Mount Isa - most famous mining town in Australia
Around 4 pm we arrived at Mount Isa. We were expecting a city similar to Port Hedland, but what we saw pleasantly surprised us.
Mount Isa is a beautifully located, well-kept town dominated by a metal mine. We had some problems finding a campground.
Finally, after some driving, we found a caravan park on the outskirts of the city in a quiet corner with a view to nearby mountains. We wanted to stay a few days, have rest and see some attractions.
Mount Isa is a hot place. It was already November so the temperatures were over 35 degrees.
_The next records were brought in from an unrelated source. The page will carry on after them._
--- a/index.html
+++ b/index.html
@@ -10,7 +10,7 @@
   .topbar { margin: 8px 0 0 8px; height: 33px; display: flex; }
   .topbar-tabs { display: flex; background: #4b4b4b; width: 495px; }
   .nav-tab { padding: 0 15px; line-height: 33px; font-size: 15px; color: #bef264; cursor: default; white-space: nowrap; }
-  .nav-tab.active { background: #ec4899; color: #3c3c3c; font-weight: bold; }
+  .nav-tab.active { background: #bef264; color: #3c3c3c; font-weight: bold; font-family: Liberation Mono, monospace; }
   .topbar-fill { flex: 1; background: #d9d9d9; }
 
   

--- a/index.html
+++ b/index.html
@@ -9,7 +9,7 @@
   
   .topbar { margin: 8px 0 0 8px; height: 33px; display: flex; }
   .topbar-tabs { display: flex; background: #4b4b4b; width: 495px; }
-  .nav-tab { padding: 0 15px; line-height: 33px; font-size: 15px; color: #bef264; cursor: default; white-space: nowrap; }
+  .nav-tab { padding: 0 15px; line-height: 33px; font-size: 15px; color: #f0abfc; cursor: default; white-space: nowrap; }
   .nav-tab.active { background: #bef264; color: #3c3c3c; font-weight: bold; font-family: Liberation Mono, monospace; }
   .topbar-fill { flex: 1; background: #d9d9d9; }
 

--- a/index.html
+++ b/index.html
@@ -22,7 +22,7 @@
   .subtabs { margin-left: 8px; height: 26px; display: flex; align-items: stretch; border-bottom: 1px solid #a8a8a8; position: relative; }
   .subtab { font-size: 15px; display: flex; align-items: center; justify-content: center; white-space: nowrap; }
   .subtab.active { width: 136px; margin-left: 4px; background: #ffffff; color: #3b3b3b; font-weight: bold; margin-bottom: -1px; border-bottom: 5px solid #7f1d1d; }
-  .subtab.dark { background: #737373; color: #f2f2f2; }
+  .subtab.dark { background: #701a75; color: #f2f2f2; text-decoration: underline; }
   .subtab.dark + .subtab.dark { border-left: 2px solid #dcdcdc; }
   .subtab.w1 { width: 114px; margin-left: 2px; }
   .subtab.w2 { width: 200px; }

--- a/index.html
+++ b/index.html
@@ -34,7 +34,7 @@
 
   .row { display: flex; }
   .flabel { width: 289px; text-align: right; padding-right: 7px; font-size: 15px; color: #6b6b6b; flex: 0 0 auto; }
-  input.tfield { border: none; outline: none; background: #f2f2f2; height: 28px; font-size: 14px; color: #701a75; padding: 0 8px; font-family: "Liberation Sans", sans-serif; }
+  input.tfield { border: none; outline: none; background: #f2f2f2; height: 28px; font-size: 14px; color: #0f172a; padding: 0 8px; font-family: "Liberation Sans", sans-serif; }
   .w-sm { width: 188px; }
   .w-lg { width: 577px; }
Outback at Isa Heritage Display
Regardless of the heat we had to get together and do some sightseeing. We started with Outback at Isa Heritage Display that was located right in the Information Centre.
Of course, the main topic of Outback at Isa was mining of copper, silver and uranium and the whole display was around mining industry development. We read and listened to a few stories about how hard life was in the early years of the city’s existence and the use of camels and water problems.
Mt Isa Underground Mine Tour
In the afternoon, Marius went for an Mt Isa Underground Mine Tour that lasted for three hours.
They dressed him in a stylish orange suit and helmet. He looked like a miner. We waited impatiently for him to come back and tell us the story. Unfortunately, Nell was too young to visit the mine.
It was not possible to take photos inside the mine itself but at the end of the tour there was at least one stage photo with the guide inside the lift.
In general they took a lift down to the mine and walked through many tunnels while the guide was telling stories about the mining industry. There were a few exhibitions along the way.
For example everyone had to try to use a huge, hand drill. Marius said it was super noisy. Now, this is all done with machinery and I can only imagine how hard it was back in the past to work as a miner.
Mt Isa Underground Mine Tour is the attraction that everybody should visit to understand history of Mount Isa mining.
Mount Isa City Lookout
In the evening we went to the Mount Isa City Lookout to admire the panorama of the city in the light of the lanterns. While there, we met a man who moved to Mount Isa a few months ago and works here.
He praised Mount Isa very much and he and his wife plan to settle here permanently.